▸ The problem
Reproduce only what runs from the line containing "Venomous Since Day OneUnisex Classic Crewneck" to the line containing "shipping method: pallet freight -> GLS" in the records below, inclusive. Keep it exact, and keep the pictures out.
Start of Block
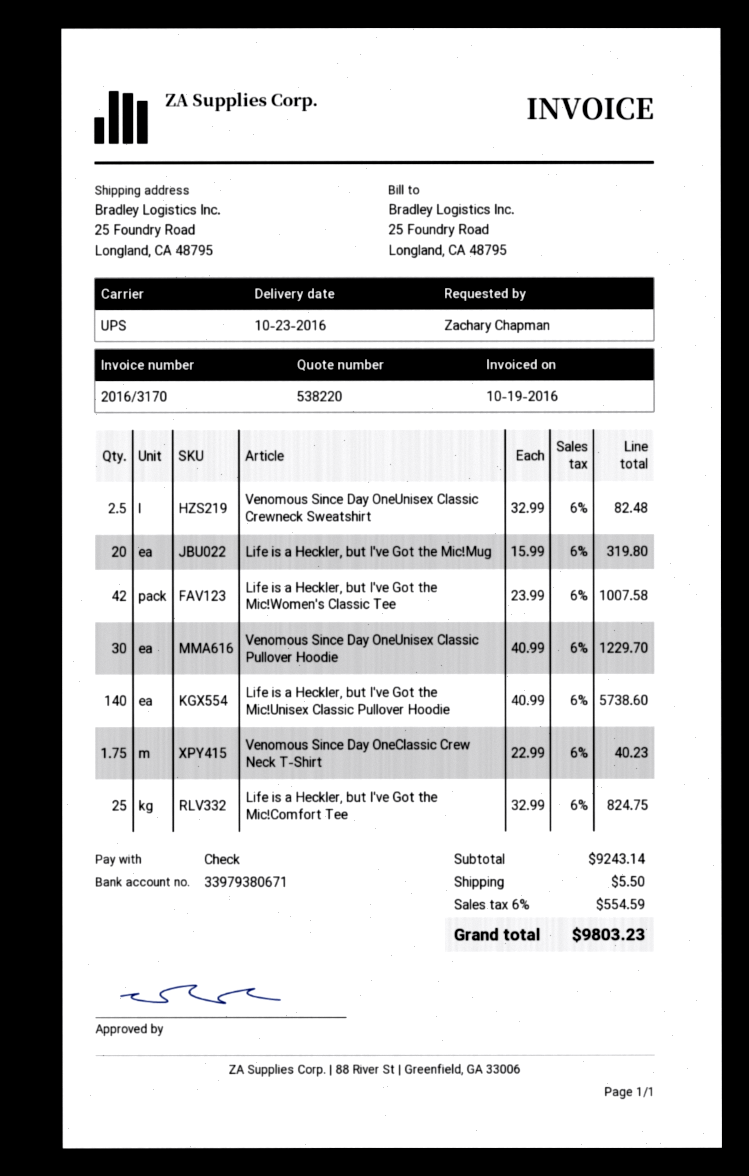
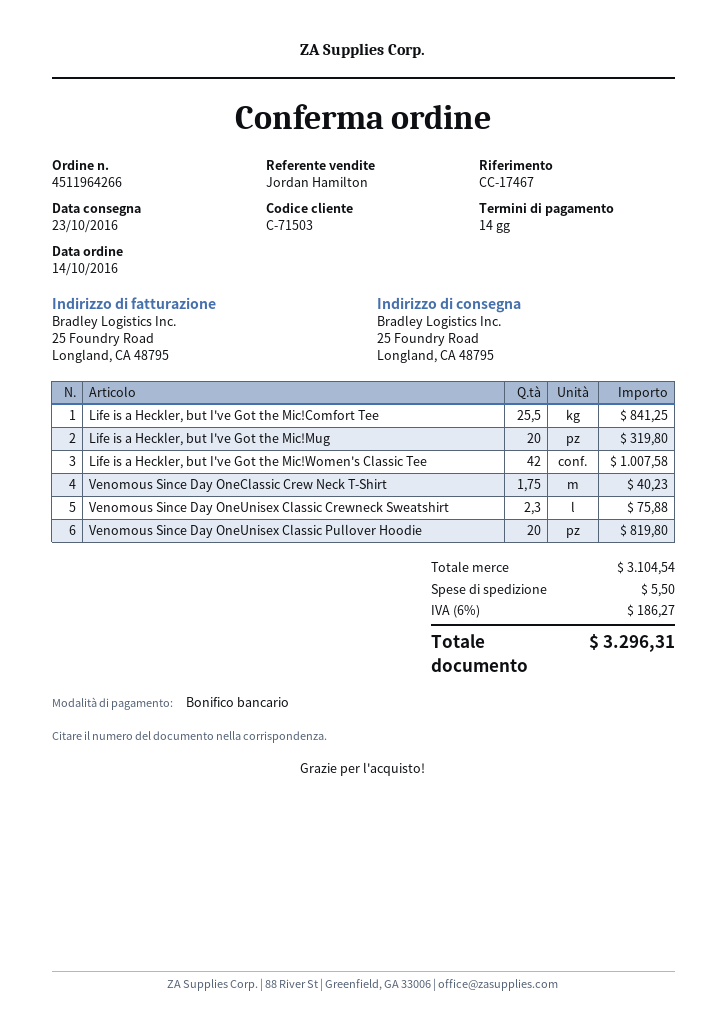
payment method: cheque -> bank transfer
Venomous Since Day OneUnisex Classic Crewneck Sweatshirt: 2.5 for 82.48 -> 2.3 for 75.88
Venomous Since Day OneUnisex Classic Pullover Hoodie: 30 for 1229.70 -> 20 for 819.80
Life is a Heckler, but I've Got the Mic!Unisex Classic Pullover Hoodie: 140 for 5738.60 -> none
Life is a Heckler, but I've Got the Mic!Comfort Tee: 25 for 824.75 -> 25.5 for 841.25
subtotal: 9243.14 -> 3104.54
tax: 6% = 554.59 -> 6% = 186.27
total: 9803.23 -> 3296.31

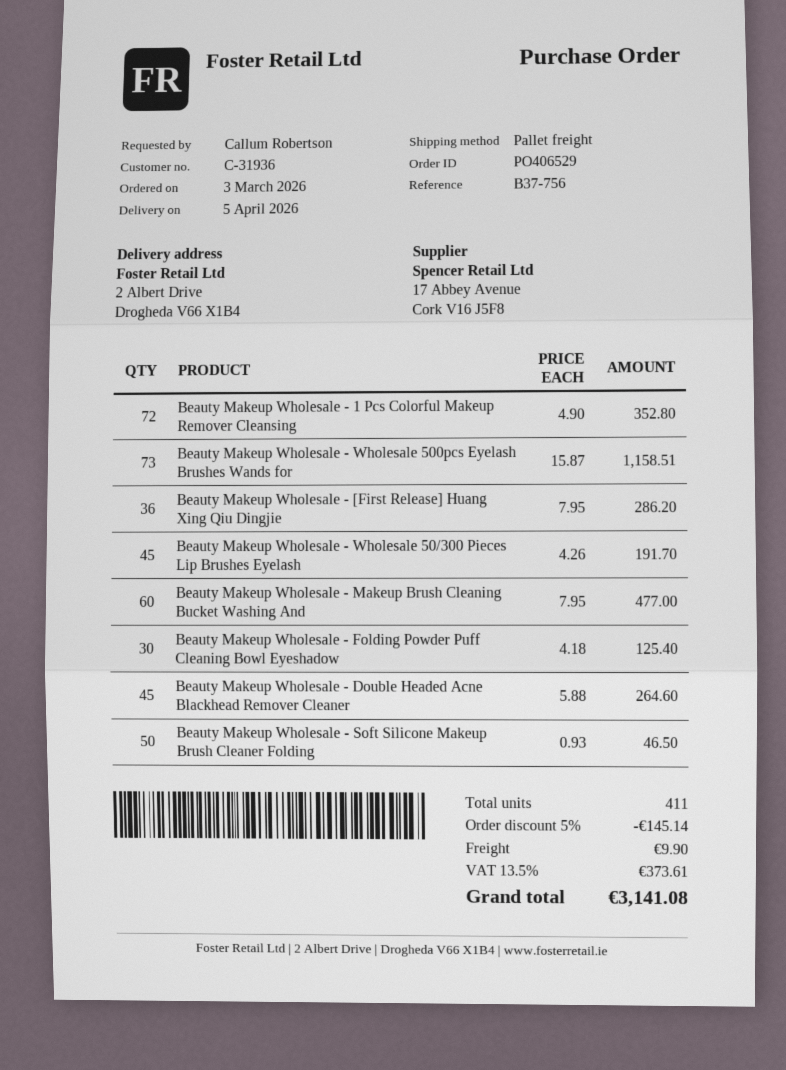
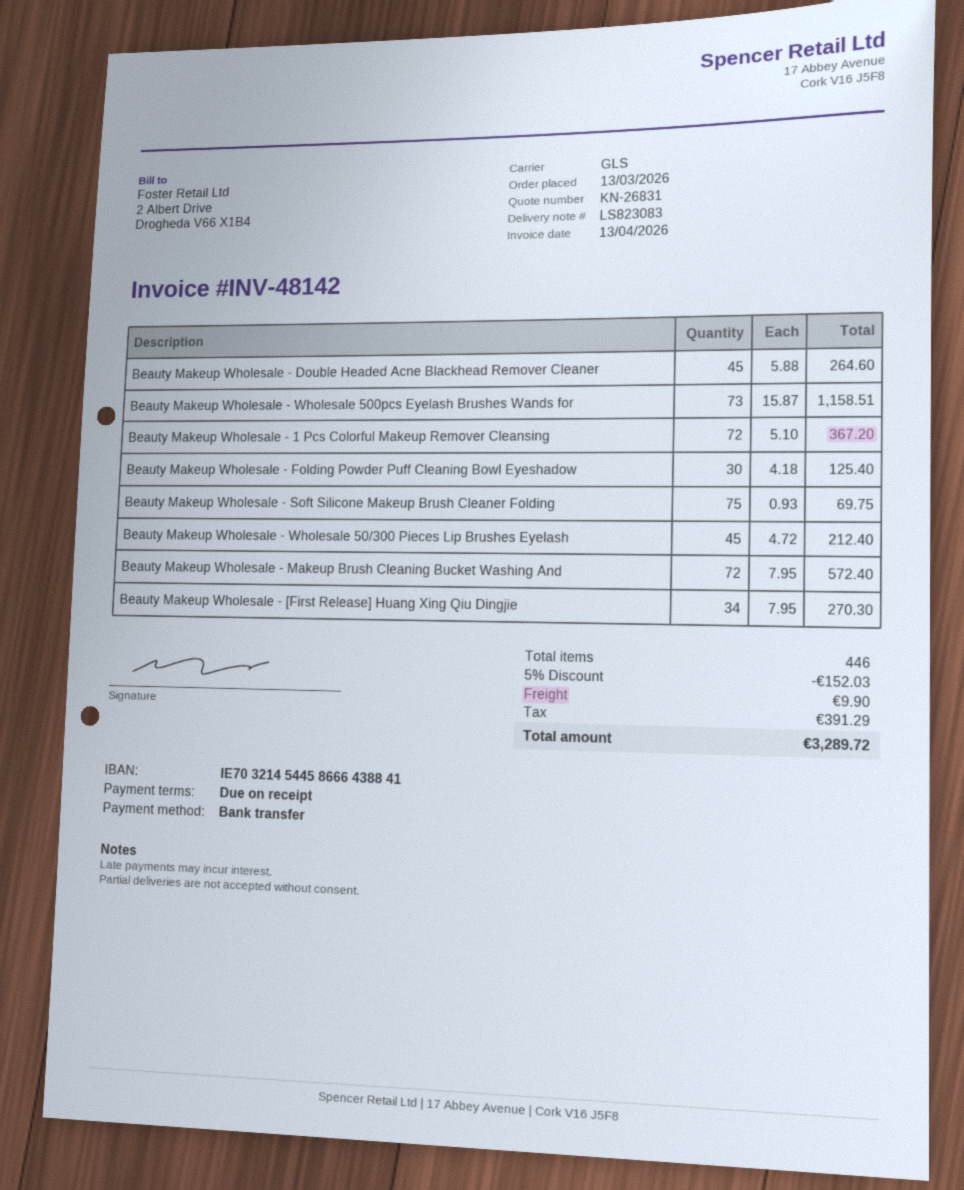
order date: 2026-03-03 -> 2026-03-13
shipping method: pallet freight -> GLS
Beauty Makeup Wholesale - 1 Pcs Colorful Makeup Remover Cleansing: 72 x 4.90 = 352.80 -> 72 x 5.10 = 367.20
Beauty Makeup Wholesale - [First Release] Huang Xing Qiu Dingjie: 36 x 7.95 = 286.20 -> 34 x 7.95 = 270.30
Beauty Makeup Wholesale - Wholesale 50/300 Pieces Lip Brushes Eyelash: 45 x 4.26 = 191.70 -> 45 x 4.72 = 212.40
Beauty Makeup Wholesale - Makeup Brush Cleaning Bucket Washing And: 60 x 7.95 = 477.00 -> 72 x 7.95 = 572.40
Beauty Makeup Wholesale - Soft Silicone Makeup Brush Cleaner Folding: 50 x 0.93 = 46.50 -> 75 x 0.93 = 69.75
total quantity: 411 -> 446
discount: 5% = 145.14 -> 5% = 152.03
tax: 373.61 -> 391.29
total: 3141.08 -> 3289.72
End of Block
▸ Solution for this task
Venomous Since Day OneUnisex Classic Crewneck Sweatshirt: 2.5 for 82.48 -> 2.3 for 75.88
Venomous Since Day OneUnisex Classic Pullover Hoodie: 30 for 1229.70 -> 20 for 819.80
Life is a Heckler, but I've Got the Mic!Unisex Classic Pullover Hoodie: 140 for 5738.60 -> none
Life is a Heckler, but I've Got the Mic!Comfort Tee: 25 for 824.75 -> 25.5 for 841.25
subtotal: 9243.14 -> 3104.54
tax: 6% = 554.59 -> 6% = 186.27
total: 9803.23 -> 3296.31

order date: 2026-03-03 -> 2026-03-13
shipping method: pallet freight -> GLS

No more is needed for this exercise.